One key area to secure is which images/tasks/code are allowed into a particular execution environment. A secure repository with proper container management and scheduling will enable this.
-
Cloud providers should:
- Inherently secure any underlying physical infrastructure used for virtualization.
- Focus on assuring security isolation between tenants.
- Provide sufficient security capabilities at the virtualization layers to allow cloud consumers to properly secure their assets.
- Strongly defend the physical infrastructure and virtualization platforms from attack or internal compromise.
- Implement all customer-managed virtualization features with a secure by default configuration.
- Specific priorities:
- Compute
- Use secure hypervisors and implement a patch management process to keep them up to date.
- Configure hypervisors to isolate virtual machines from each other.
- Implement internal processes and technical security controls to prevent admin/non-tenant access to running VMs or volatile memory.
- Network
- Implement essential perimeter security defenses to protect the underlying networks from attack and to, wherever possible, detect and prevent attacks against consumers at the physical level and at any virtual network layers that they can't directly protect themselves.
- Assure isolation between virtual networks, even if those networks are all controlled by the same consumer.
- Unless the consumer deliberately connects the separate virtual networks.

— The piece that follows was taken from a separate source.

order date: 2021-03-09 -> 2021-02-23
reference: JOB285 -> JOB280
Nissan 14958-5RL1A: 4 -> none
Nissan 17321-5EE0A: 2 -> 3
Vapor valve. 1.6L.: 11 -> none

- Implement internal security controls and policies to prevent both modification of consumer networks and monitoring of traffic without approval or outside contractual agreements.
- Storage
- Encrypt any underlying physical storage, if it is not already encrypted at another level, to prevent data exposure during drive replacements.
- Isolate encryption from data management functions to prevent unapproved access to customer data.
- Compute
-
Cloud consumers should:
- Ensure they understand the capabilities offered by their cloud providers as well as any security gaps.

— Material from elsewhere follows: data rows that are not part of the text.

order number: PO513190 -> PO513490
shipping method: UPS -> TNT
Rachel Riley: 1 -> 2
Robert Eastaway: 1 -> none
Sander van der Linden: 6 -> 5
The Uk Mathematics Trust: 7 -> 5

- Properly configure virtualization services in accordance with the guidance from the cloud provider and other industry best practices.
- The bulk of fundamental virtualization security falls on the cloud provider, which is why most of the security recommendations for cloud consumers is covered in the other domains of this Guidance.
- For containers:
- Understand the security isolation capabilities of the chosen container platform and underlying operating system and choose the appropriate configuration.
- Use physical or virtual machines to provide container isolation and group containers of the same security contexts on the same physical and/or virtual hosts.
- Ensure that only approved, known, secure container images or code can be deployed.
- Appropriately secure the container orchestration/management and scheduler software stack(s).
- Implement appropriate role-based access controls and strong authentication for all container and repository management.